Get Specific Version

# Get details of a specific version
version = registry.datasets.get_version(
    'edgeandnode',
    'ethereum_mainnet',
    '1.0.0'
)

print(f'Version: {version.version_tag}')
print(f'Status: {version.status}')
print(f'Dataset reference: {version.dataset_reference}')

Fetch Manifest

# Get manifest for latest version
dataset = registry.datasets.get('edgeandnode', 'ethereum_mainnet')
manifest = registry.datasets.get_manifest(
    dataset.namespace,
    dataset.name,
    dataset.latest_version.version_tag
)

print(f'Kind: {manifest.get("kind")}')
print(f'Tables: {list(manifest.get("tables", {}).keys())}')
print(f'Dependencies: {list(manifest.get("dependencies", {}).keys())}')

Publishing Datasets

Publishing requires authentication.
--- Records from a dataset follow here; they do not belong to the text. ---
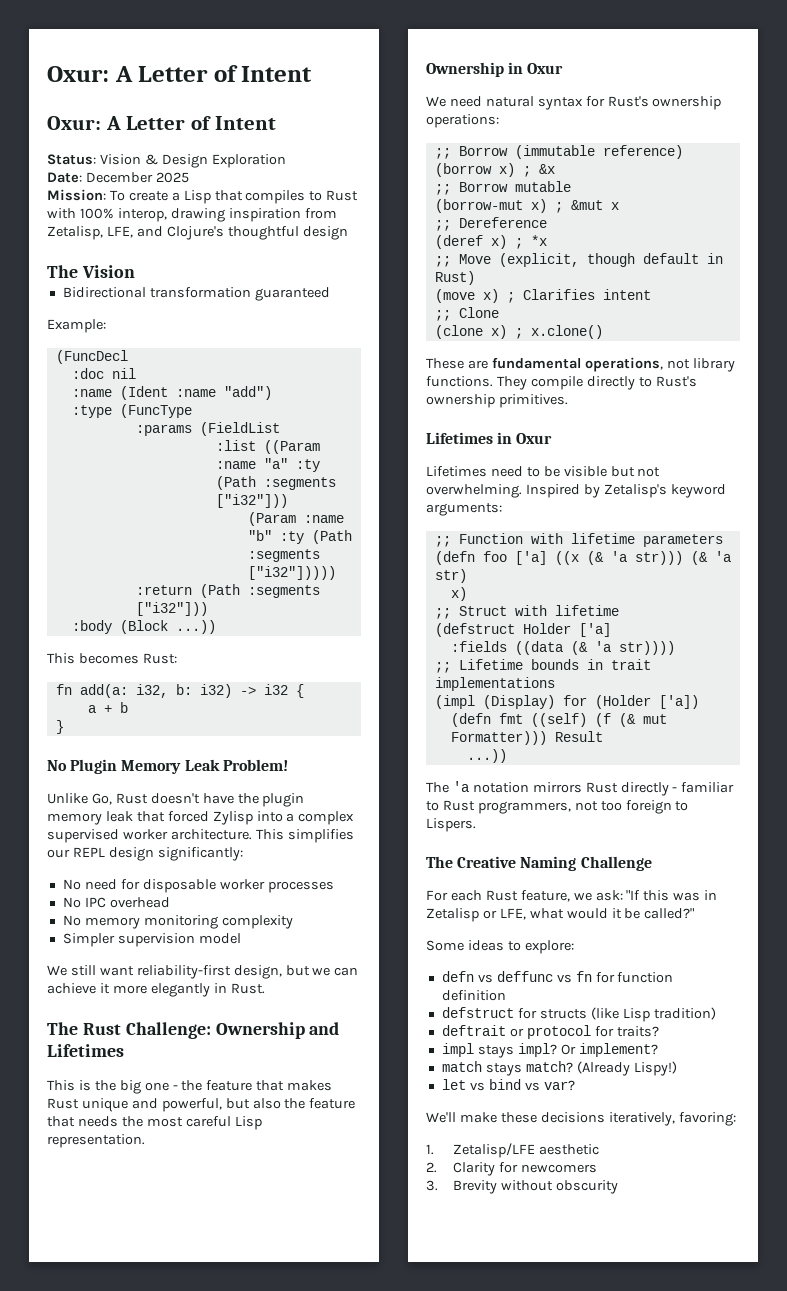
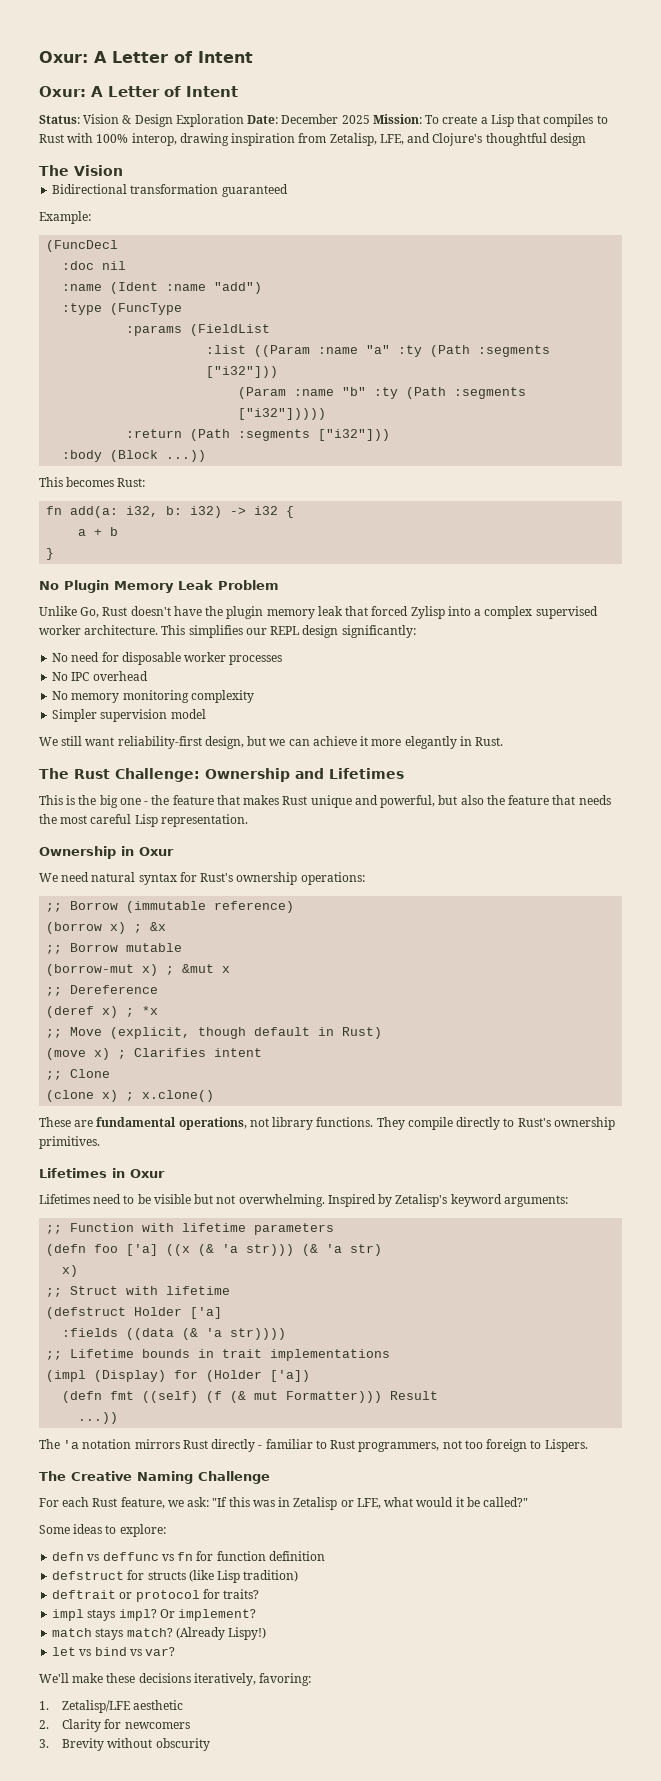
- Status: Vision & Design Exploration
- Date: December 2025
- Mission: To create a Lisp that compiles to Rust with 100% interop, drawing inspiration from Zetalisp, LFE, and Clojure's thoughtful design
+ Status: Vision & Design Exploration Date: December 2025 Mission: To create a Lisp that compiles to Rust with 100% interop, drawing inspiration from Zetalisp, LFE, and Clojure's thoughtful design
- No Plugin Memory Leak Problem!
+ No Plugin Memory Leak Problem

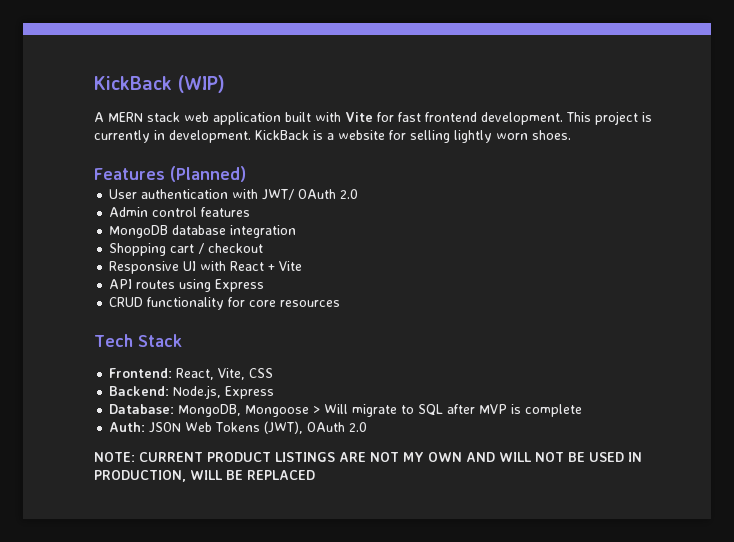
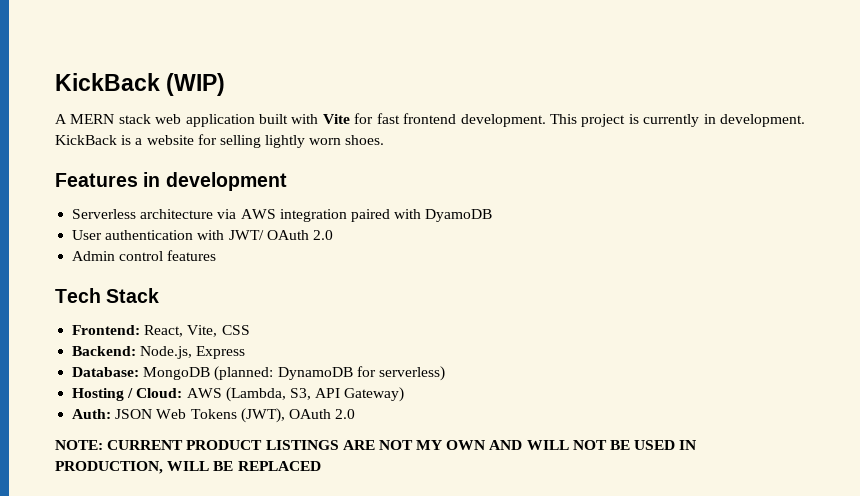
- Features (Planned)
+ Features in development
+ Serverless architecture via AWS integration paired with DyamoDB
- MongoDB database integration
- Shopping cart / checkout
- Responsive UI with React + Vite
- API routes using Express
- CRUD functionality for core resources
- Database: MongoDB, Mongoose > Will migrate to SQL after MVP is complete
+ Database: MongoDB (planned: DynamoDB for serverless)
+ Hosting / Cloud: AWS (Lambda, S3, API Gateway)

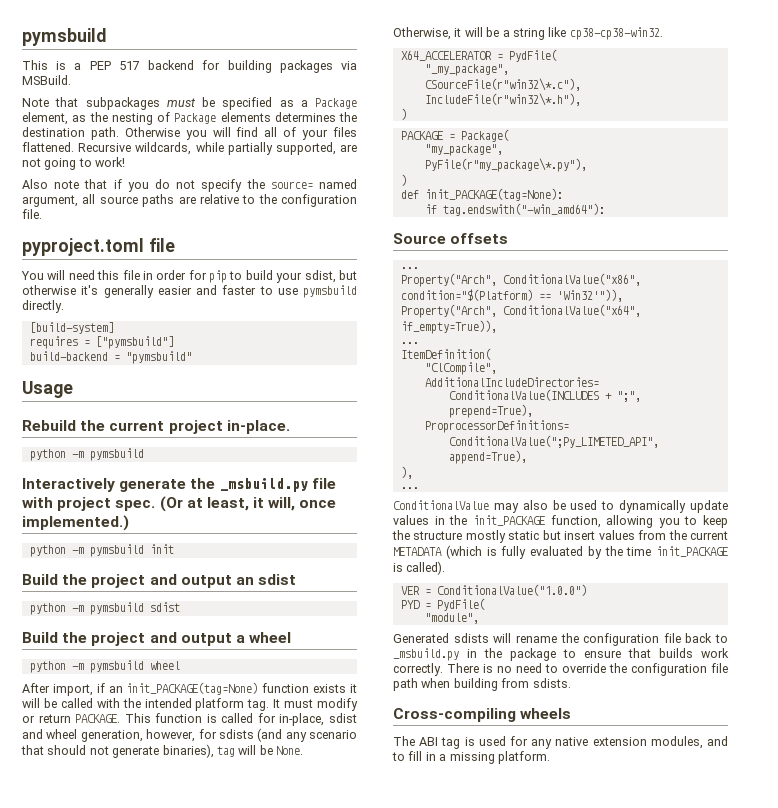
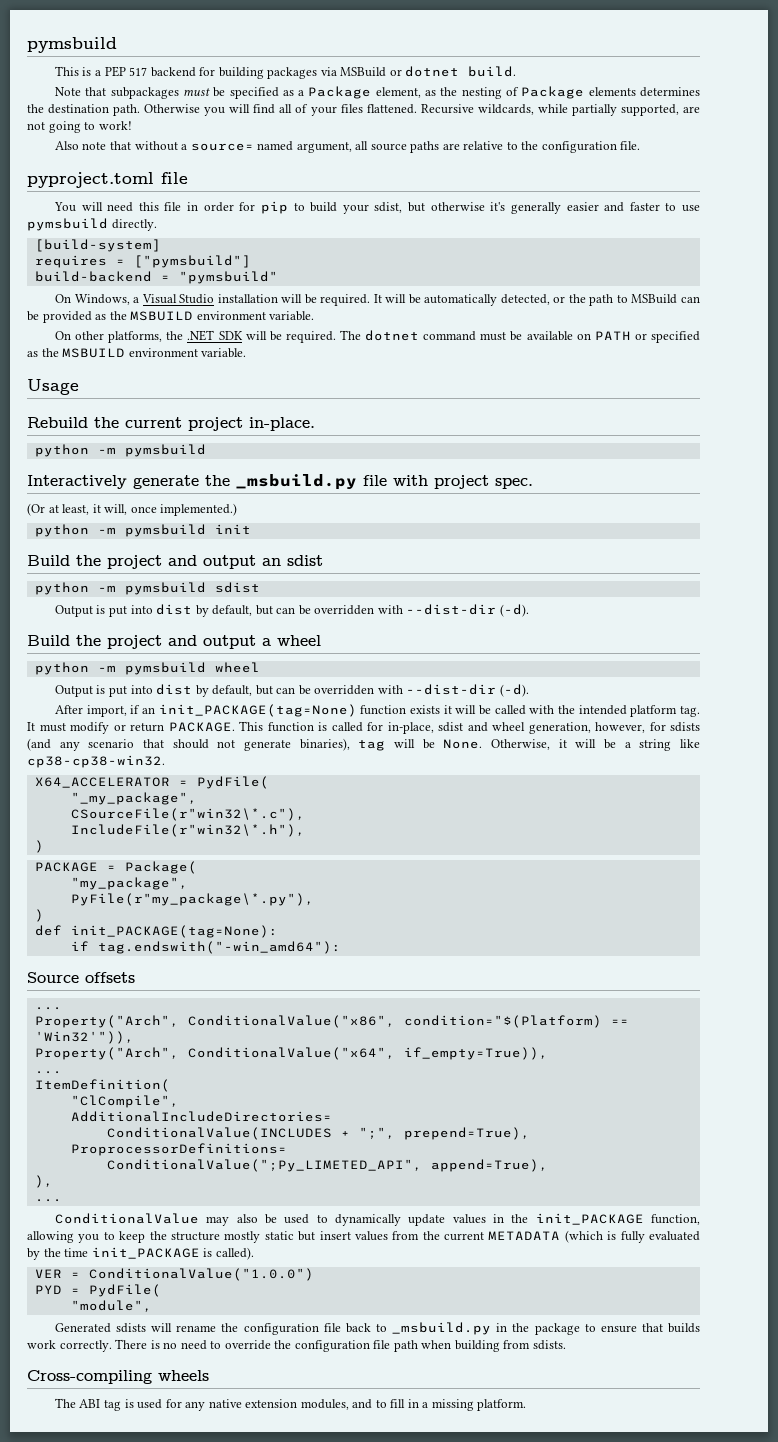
- This is a PEP 517 backend for building packages via MSBuild.
+ This is a PEP 517 backend for building packages via MSBuild or dotnet build.
- Also note that if you do not specify the source= named argument, all source paths are relative to the configuration file.
+ Also note that without a source= named argument, all source paths are relative to the configuration file.
+ On Windows, a Visual Studio installation will be required. It will be automatically detected, or the path to MSBuild can be provided as the MSBUILD environment variable.
+ On other platforms, the .NET SDK will be required. The dotnet command must be available on PATH or specified as the MSBUILD environment variable.
- Interactively generate the _msbuild.py file with project spec. (Or at least, it will, once implemented.)
+ Interactively generate the _msbuild.py file with project spec.
+ (Or at least, it will, once implemented.)
  python -m pymsbuild sdist
+ Output is put into dist by default, but can be overridden with --dist-dir (-d).
  python -m pymsbuild wheel
+ Output is put into dist by default, but can be overridden with --dist-dir (-d).

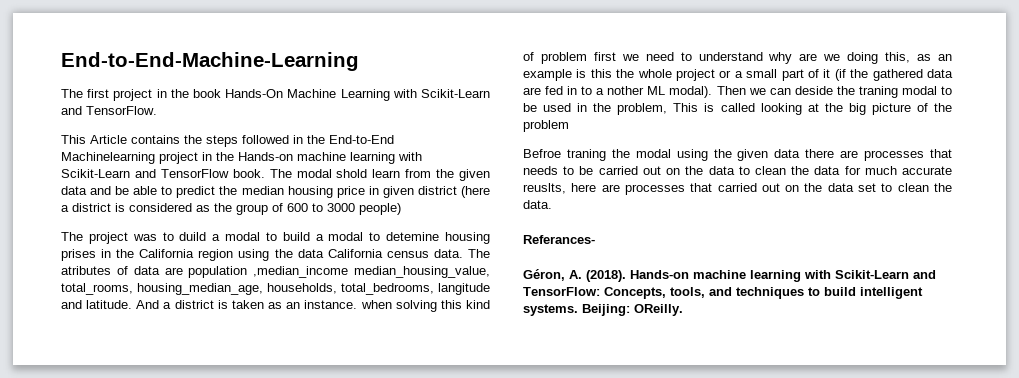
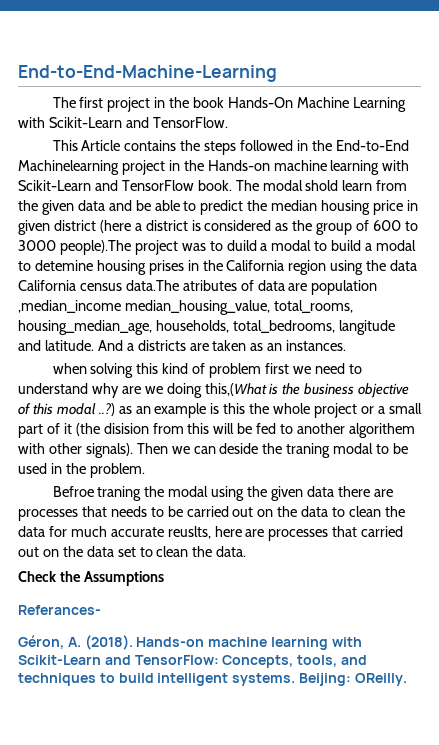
- The modal shold learn from the given data and be able to predict the median housing price in given district (here a district is considered as the group of 600 to 3000 people)
- The project was to duild a modal to build a modal to detemine housing prises in the California region using the data California census data. The atributes of data are population ,median_income median_housing_value, total_rooms, housing_median_age, households, total_bedrooms, langitude and latitude.
+ The modal shold learn from the given data and be able to predict the median housing price in given district (here a district is considered as the group of 600 to 3000 people).The project was to duild a modal to build a modal to detemine housing prises in the California region using the data California census data.The atributes of data are population ,median_income median_housing_value, total_rooms, housing_median_age, households, total_bedrooms, langitude and latitude.
- And a district is taken as an instance. when solving this kind of problem first we need to understand why are we doing this, as an example is this the whole project or a small part of it (if the gathered data are fed in to a nother ML modal).
+ And a districts are taken as an instances.
+ when solving this kind of problem first we need to understand why are we doing this,(What is the business objective of this modal ..?) as an example is this the whole project or a small part of it (the disision from this will be fed to another algorithem with other signals).
- Then we can deside the traning modal to be used in the problem, This is called looking at the big picture of the problem
+ Then we can deside the traning modal to be used in the problem.
+ Check the Assumptions

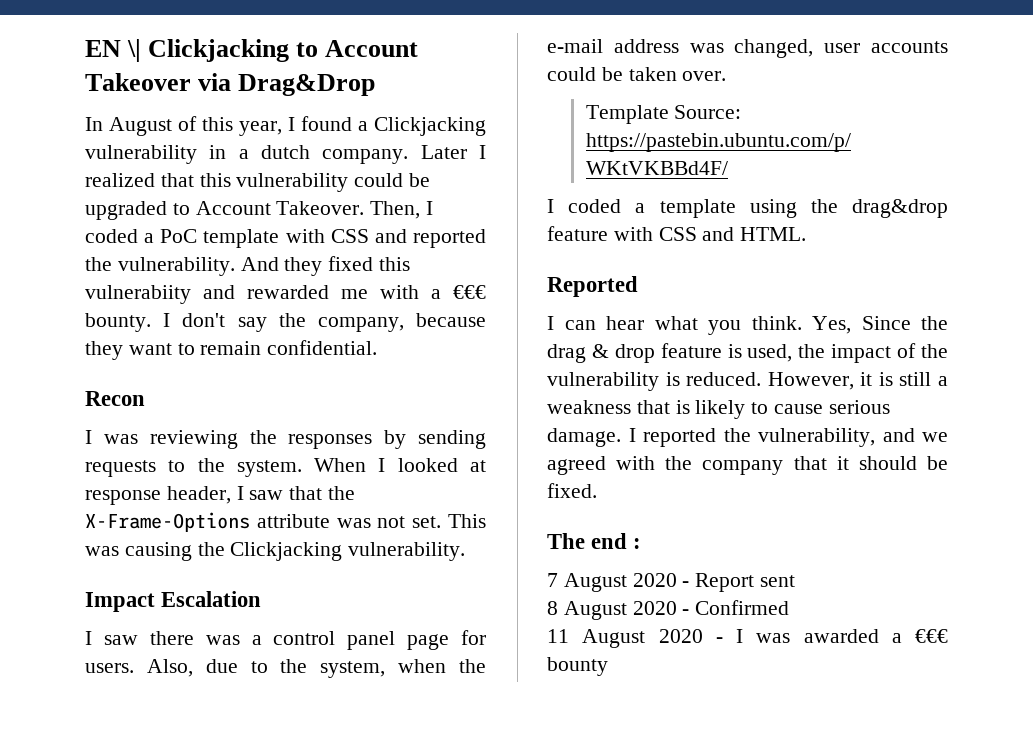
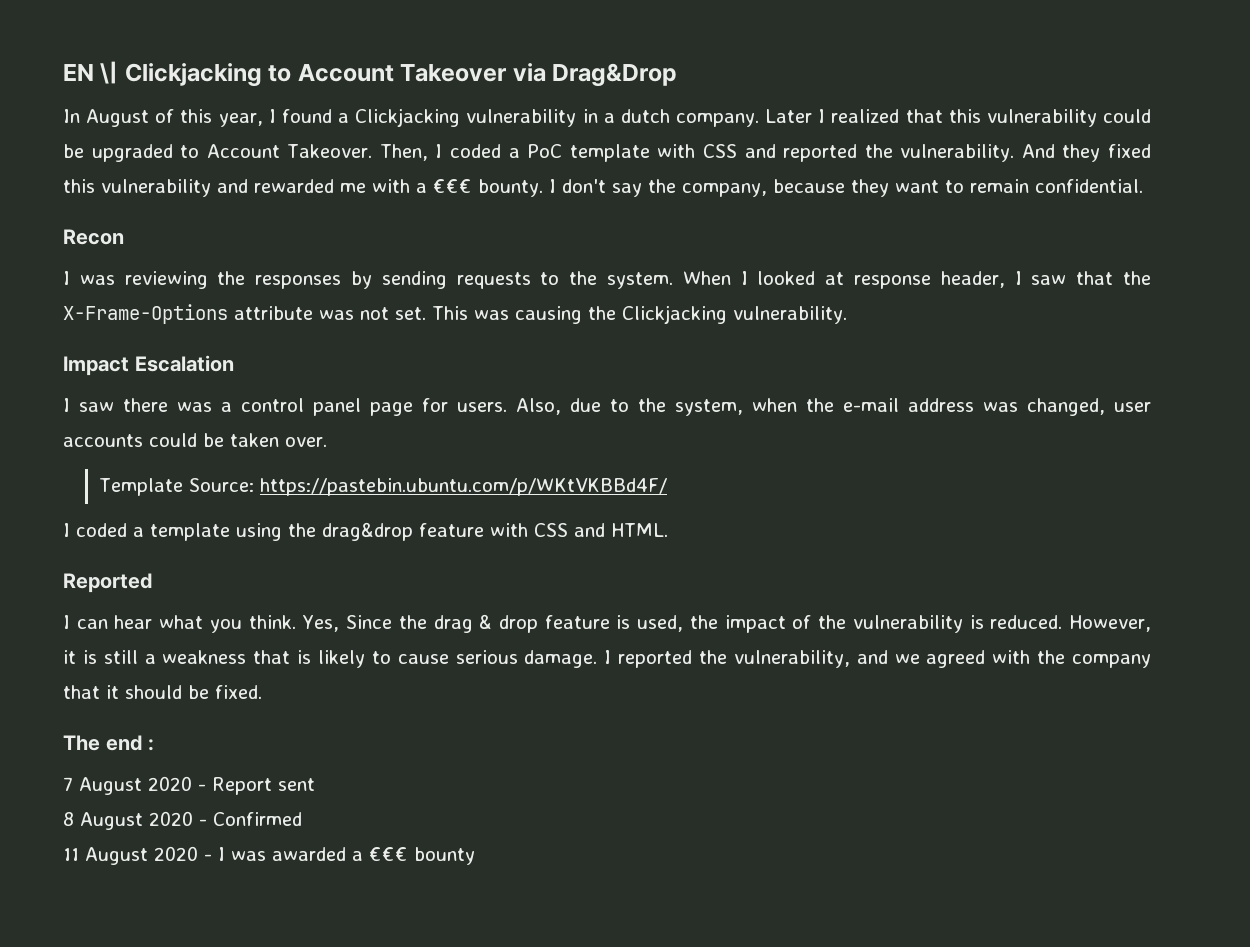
- And they fixed this vulnerabiity and rewarded me with a €€€ bounty.
+ And they fixed this vulnerability and rewarded me with a €€€ bounty.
Set up your auth token:

# Option 1: Use existing auth from ~/.amp/cache/amp_cli_auth
from amp import Client
client = Client(auth=True)

# Option 2: Provide token directly
from amp.registry import RegistryClient
registry = RegistryClient(auth_token='your-token-here')

Publish New Dataset

# Prepare your manifest
manifest = {
    'kind': 'manifest',
    'network': 'mainnet',
    'dependencies': {},
    'tables': {
        'my_table': {
            'input': {
                'sql': 'SELECT * FROM source_table'
            },
            'schema': {
                'arrow': {
                    'fields': [
                        {'name': 'id', 'type': 'UInt64', 'nullable': False},
                        {'name': 'value', 'type': 'String', 'nullable': True}
                    ]
                }
            },
            'network': 'mainnet'
        }
    },
    'functions': {}
}

# Publish dataset
dataset = client.registry.datasets.publish(
    namespace='myuser',
    name='my_dataset',
    version='1.0.0',
    manifest=manifest,
    visibility='public',
    description='My custom dataset',
    tags=['ethereum', 'custom'],
    chains=['ethereum-mainnet']
)

print(f'Published: {dataset.namespace}/{dataset.name}@{dataset.latest_version.version_tag}')

Publish New Version

# Update manifest for new version
updated_manifest = {
    # ... your updated manifest
}

# Publish new version
version = client.registry.datasets.publish_version(
    namespace='myuser',
    name='my_dataset',
    version='1.1.0',
    manifest=updated_manifest,
    description='Added new features'
)

print(f'Published version: {version.version_tag}')

Update Metadata

# Update dataset description, tags, etc.
dataset = client.registry.datasets.update(
    namespace='myuser',
    name='my_dataset',
    description='Updated description',
    tags=['ethereum', 'defi', 'updated'],
    chains=['ethereum-mainnet', 'arbitrum-one']
)

Change Visibility

# Make dataset private
dataset = client.registry.datasets.update_visibility(
    'myuser',
    'my_dataset',
    'private'
)

# Make it public again
dataset = client.registry.datasets.update_visibility(
    'myuser',
    'my_dataset',
    'public'
)

Manage Version Status

# Deprecate old version
version = client.registry.datasets.update_version_status(
    'myuser',
    'my_dataset',
    '1.0.0',
    'deprecated'
)

# Available statuses: 'draft', 'published', 'deprecated', 'archived'

Delete Version

# Archive/delete a version
response = client.registry.datasets.delete_version(
    'myuser',
    'my_dataset',
    '0.1.0'
)

print(f'Deleted: {response.reference}')

Complete Workflow: Search → Deploy

This example shows the full workflow of finding a dataset, deploying it, and creating a derived dataset:

from amp import Client

# Initialize client with all APIs
client = Client(
    query_url='grpc://localhost:1602',
    admin_url='http://localhost:8080',
    auth=True
)

# 1. Search for a dataset
print('Searching for ethereum datasets...')
results = client.registry.datasets.search('ethereum blocks', limit=5)
dataset = results.datasets[0]

print(f'Found: {dataset.namespace}/{dataset.name}')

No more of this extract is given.